9.18.2011

simple kind of life

Holy cow. This parenting thing is hard.

When I was pregnant, I got a kick out of how all the doctors I saw insisted on bringing up repeatedly the fact that I was A.M.A. For those of you who are not in the know, that means "Advanced Maternal Age." I laughed when they said it. After all, though I may be 37 years old, I still feel like a 14 year old. But lately, I've been wondering if they were right to draw my attention to my A.M.A. Parenting certainly is exhausting. Teaching, researching, writing can in no way compare. Caring for Baby Beeton day in and day out is like an extended lesson on a really boring topic, like the proper use of the semi-colon - you've got to get psyched to face your audience, you've got to make it entertaining, and you've got to be energetic. When Baby Beeton hits the sack at 8 pm, I feel all of the energy drain out of my body... until he wakes up again for that 1 am feeding. Then, I've got to switch it on again.

Maybe I would have been better off starting this family a little earlier.

After Baby Beeton was born, I found myself thinking with nostalgia about when I first moved to D.C. I lived in a tiny studio apartment on Wisconsin Avenue. I taught only two classes a semester. And, most days, when I finished teaching class at 2:15 pm, I'd head home to walk Ella and take a snooze on my balcony. I was spoiled, even if I didn't know it at the time. In that actual moment, I remember being pretty miserable. I didn't have many friends; I struggled to make sense of my students who were so very different from the students at the University of Delaware. I felt like I was super busy and super stressed. I didn't know what busy and stressed really look like.

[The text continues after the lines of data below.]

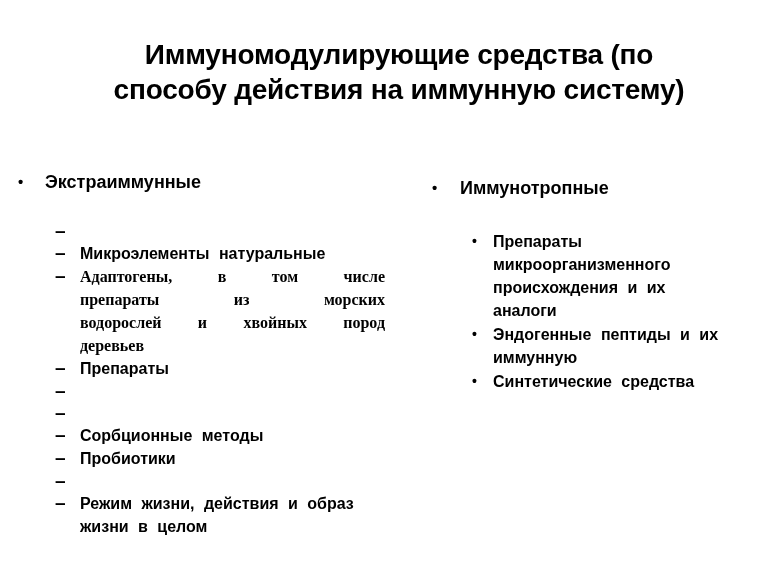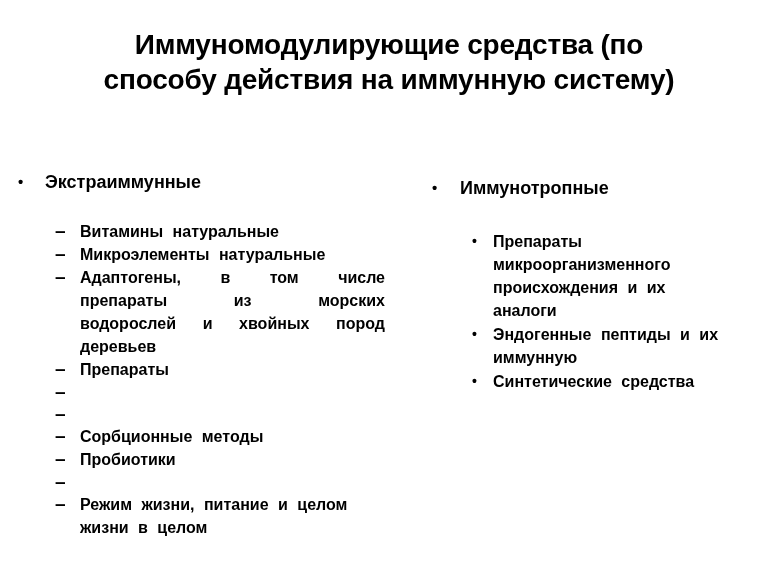--- a/index.html
+++ b/index.html
@@ -22,7 +22,7 @@
     top: 22px;
     left: 34px;
     width: 700px;
-    margin: 5px;
+    margin: 15px;
     font-size: 28px;
     line-height: 35px;
     text-align: center;

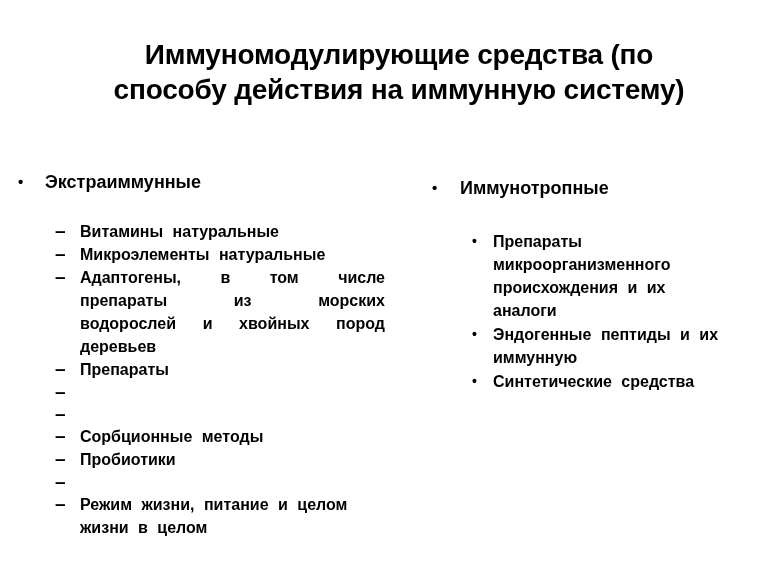--- a/index.html
+++ b/index.html
@@ -96,7 +96,6 @@
     <ul class="list">
       <li class="row">
         <span class="mk">–</span>
-        <div class="it">Витамины натуральные</div>
       </li>
       <li class="row">
         <span class="mk">–</span>

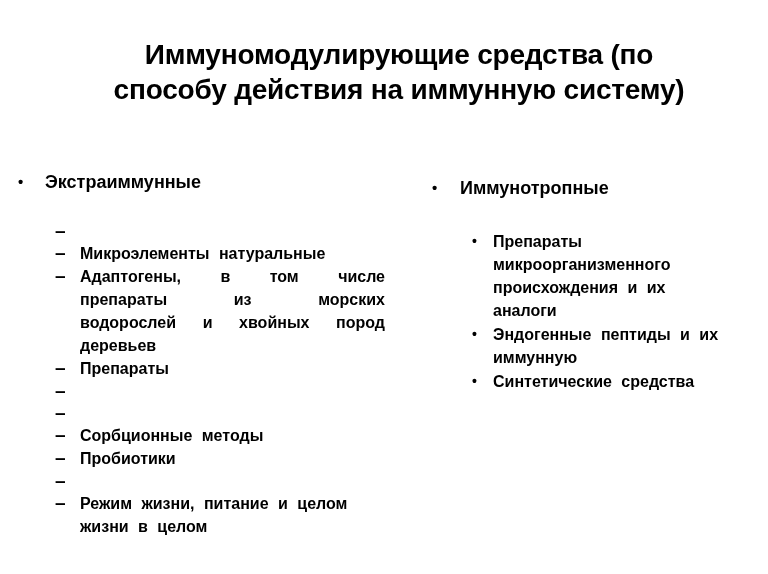--- a/index.html
+++ b/index.html
@@ -78,6 +78,7 @@
   .it.justified {
     text-align: justify;
     text-align-last: justify;
+    font-family: Liberation Serif, serif;
   }
 </style>
 </head>

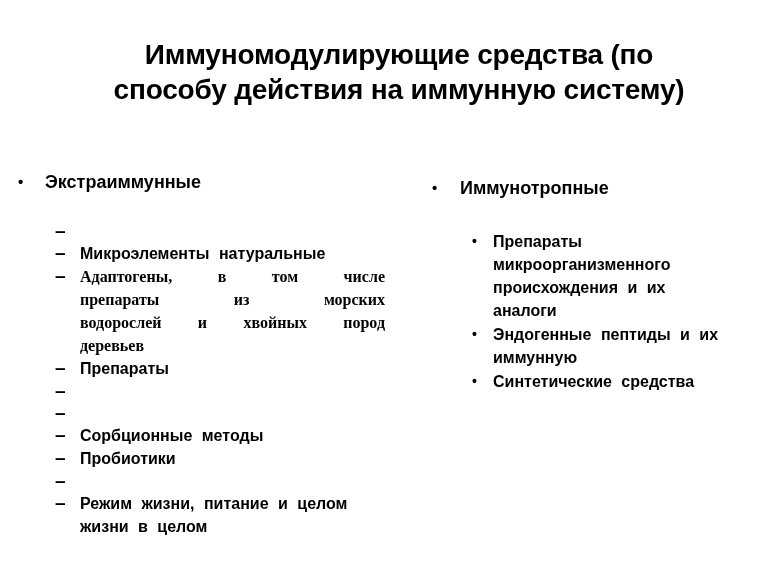--- a/index.html
+++ b/index.html
@@ -132,7 +132,7 @@
       </li>
       <li class="row">
         <span class="mk">–</span>
-        <div class="it">Режим жизни, питание и целом
+        <div class="it">Режим жизни, действия и образ
 жизни в целом</div>
       </li>
     </ul>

But this past week was a nice calm. It made me think that maybe - just maybe - this is what is in store for me. And, if so, I like it. Monday, Baby Beeton and I walked up to McDonald's for a coffee. We came home and napped together. On Wednesday, we went to the local new moms' group, and when we got home, Baby Beeton napped while I read. Thursday, I headed to Figs to have lunch by myself and really start working on this book I'm supposed to be writing. On Friday, Baby Beeton and I drove out to Leesburg to spent the day shopping with Grammy Beeton. And, on Saturday, we had our neighbors now friends over for dinner. I found myself - during this week - finding pockets of time where everything felt like my same old normal life, only quite a bit better. Like I said, if most weeks are going to be like this, I'll take it. I've got to remember these moments for what they really are.

Keep sweeping, Martha

Finished reading A Visit From the Goon Squad by Jennifer Egan (definitely going on my top books of all time list).